Sturgeon has asked for our trust, she has had our cooperation, we have responded to her calls to lockdown, to pull up the shutters, to stay at home, and save lives, but that conference should have been an early wake-up call to the wrecking ball that was coming our way. And we should have been warned.

I believe the First Minister when she says the so-called ‘normal protocols’ were followed. I trust her when she says there was no cover up. I acknowledge that numbers were duly reported and contact tracing was done. But these are not normal times. There was no explicit explanation about the cluster or the risk that could lie behind those seemingly individual innocuous statistics. Neither was there an obvious sense of urgency in terms of the safety for the Scottish public that might have been apparent when 25 people – eight of them Scots – tested positive following that one event attended by just 70 delegates from across Europe. Surely that ratio, that spread should have rung alarm bells enough to have suggested Scotland needed to do some immediate work on public containment or at least alerted the CMO to go canny in urging fans to attend an international rugby match in the same city a few days later when at the time even Nike was closing its stores around the UK and across the world for deep cleans?

According to the First Minister, information about the outbreak wasn’t made public because it would potentially have breached patient confidentiality because of the low numbers involved. That’s hard to swallow in these exceptional times and when the same principle simply hasn’t applied to care homes on the likes of Skye, where the community is only too aware of the names of all of those that have died and those that have been infected. Indeed, one of them was the 103-year-old granny of one of my staff. She also happened to be the aunty of one of my sister’s best friends. And as a result, I knew she had died even before Ailean, my staffer, called me. That’s Scotland. We are wee, we look out for each other and we have shown how we can come together for the greater good.
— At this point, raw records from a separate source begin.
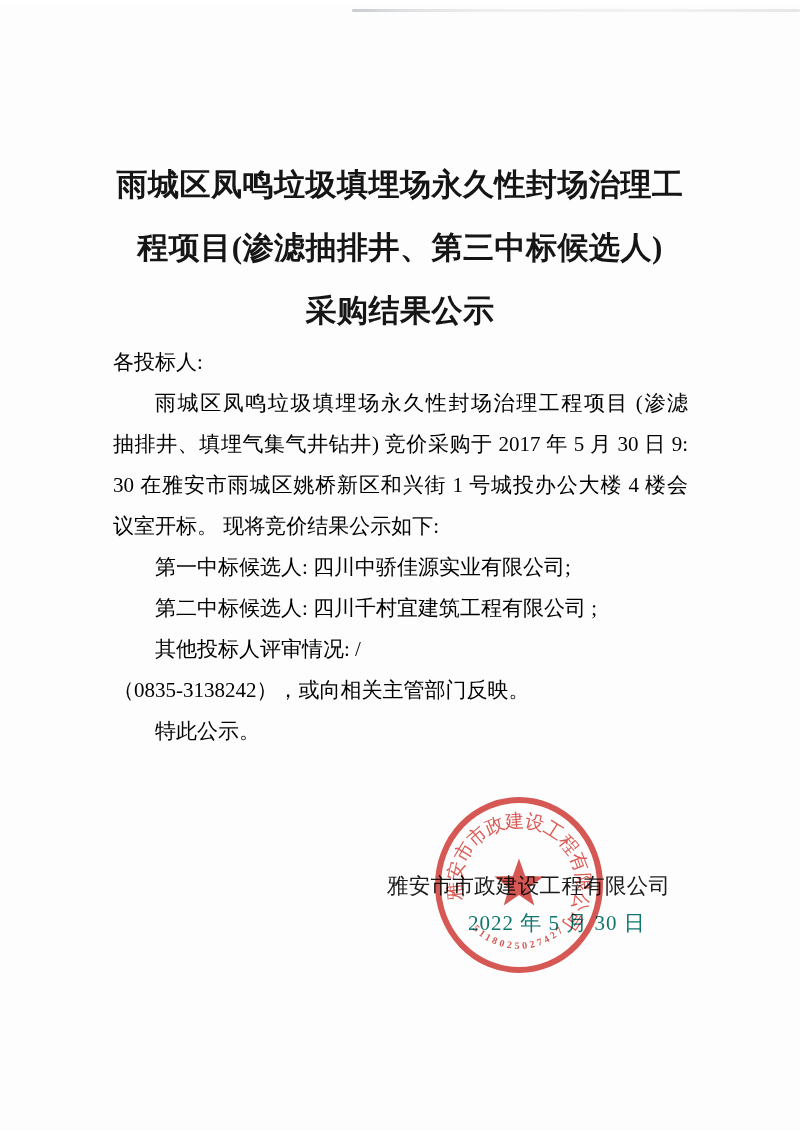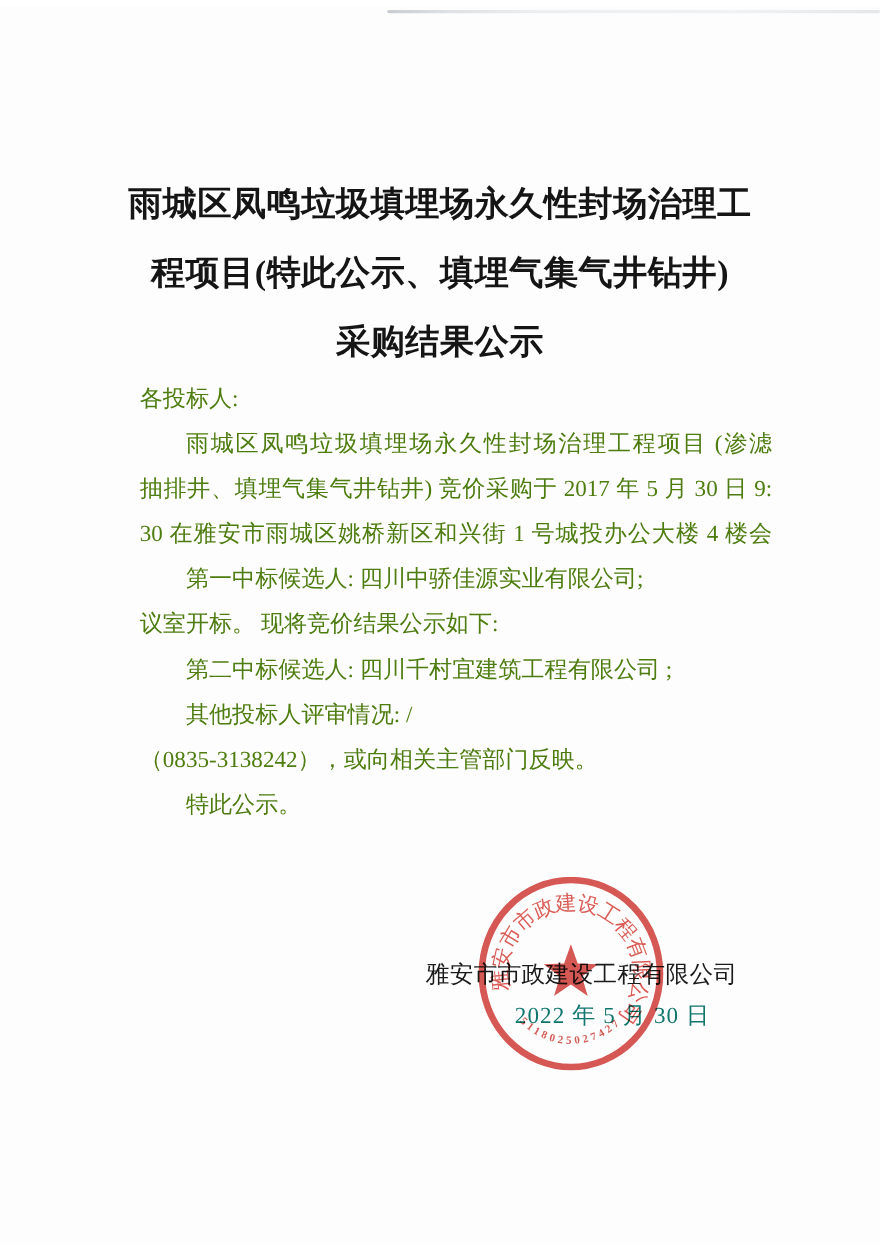"程项目(特此公示、填埋气集气井钻井)" div { text: 特此公示、填埋气集气井钻井 -> 渗滤抽排井、第三中标候选人 }
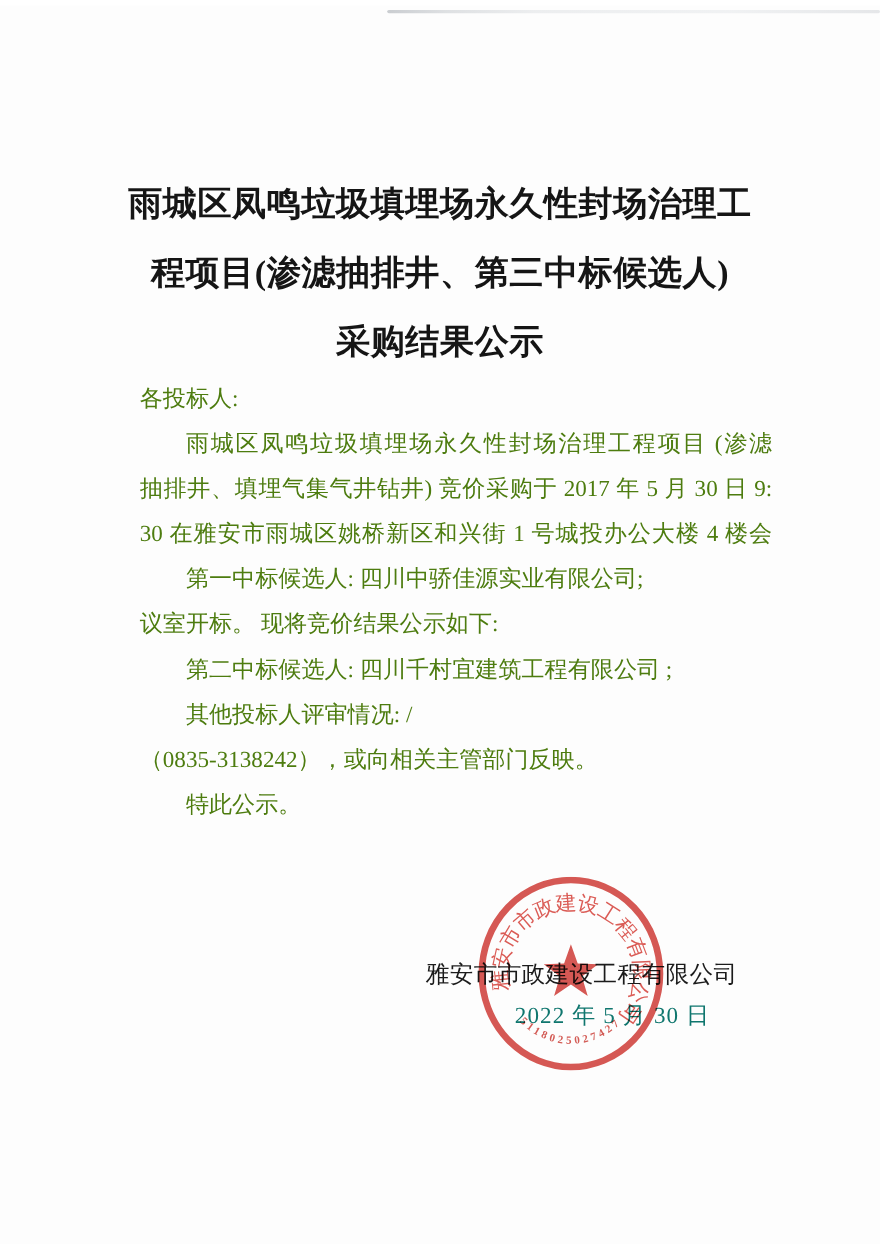"各投标人:" .body-block { color: #4d7c0f -> #000000; left: 127px -> 113px }
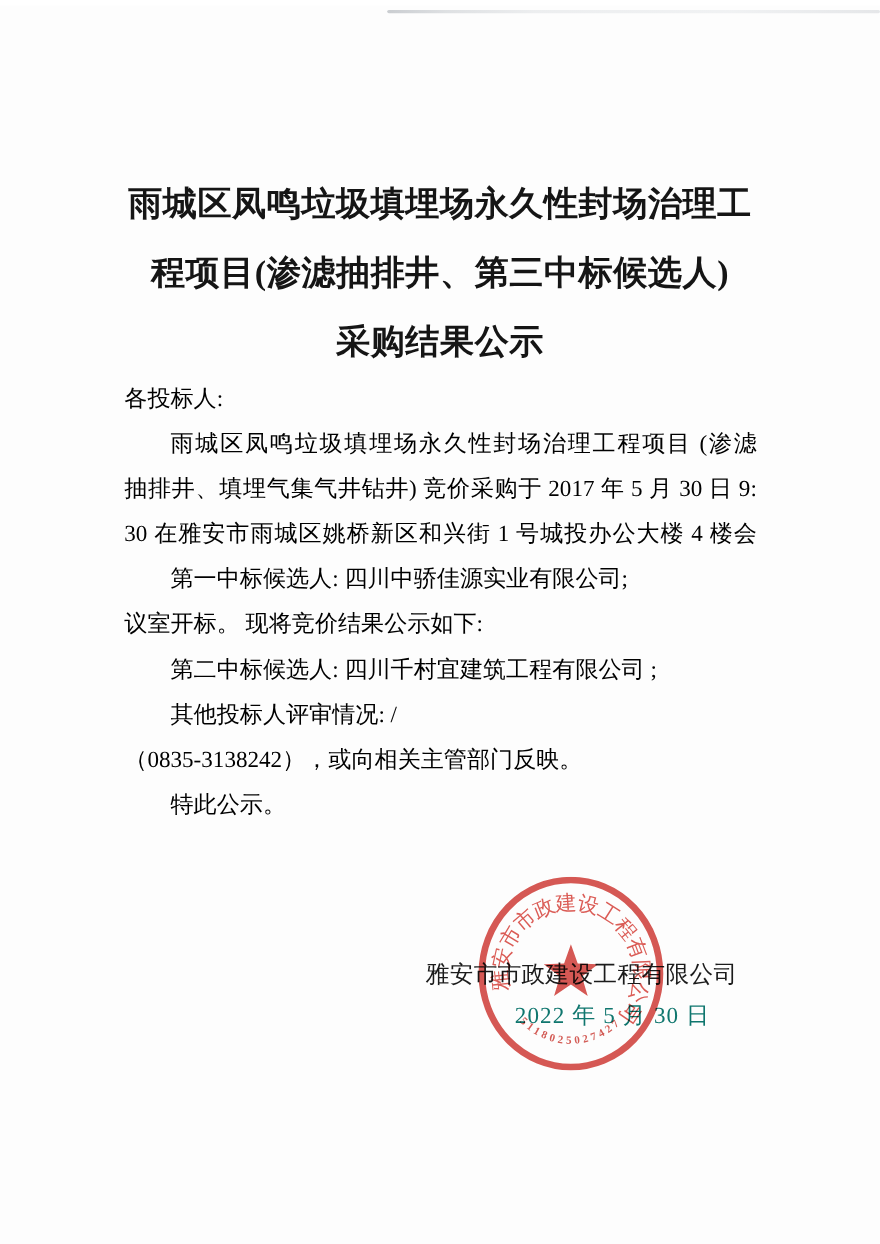"第一中标候选人: 四川中骄佳源实业有限公司;" div.bline { order: before "议室开标。 现将竞价结果公示如下:" -> after "议室开标。 现将竞价结果公示如下:" }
The real story of this pandemic will be of the everyday heroism of the public and its compliance with a lockdown that has gone well beyond what might have been expected of it. This hasn’t been easy. We have all gone through our own personal hells and at times, we have struggled.

But a public health crisis is by its very nature a public event. Sturgeon asked us to be part of the solution and at the very least should have treated us like grown-ups by giving us the full picture so when we manage our personal risk, we are not just doing it in a vacuum, we are doing it with full disclosure. And we could have been trusted with that early information about a conference in Edinburgh that the history books may well describe as Scotland’s COVID Ground Zero. And that might have been the moment that we went early, went hard and saved lives.